DIRECTIONS: Within the listing below, count the lines that have the string "span". Answer with that number only.

GIVEN ENTRIES:
· · · · · · ·

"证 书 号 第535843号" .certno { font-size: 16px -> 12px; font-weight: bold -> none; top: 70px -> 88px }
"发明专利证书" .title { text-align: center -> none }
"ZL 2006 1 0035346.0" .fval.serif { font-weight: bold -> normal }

· · · · · · ·

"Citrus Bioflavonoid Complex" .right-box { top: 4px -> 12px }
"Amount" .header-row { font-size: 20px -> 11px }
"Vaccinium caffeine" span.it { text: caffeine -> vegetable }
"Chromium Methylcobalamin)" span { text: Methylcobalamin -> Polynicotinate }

· · · · · · ·

RESPONSE: 2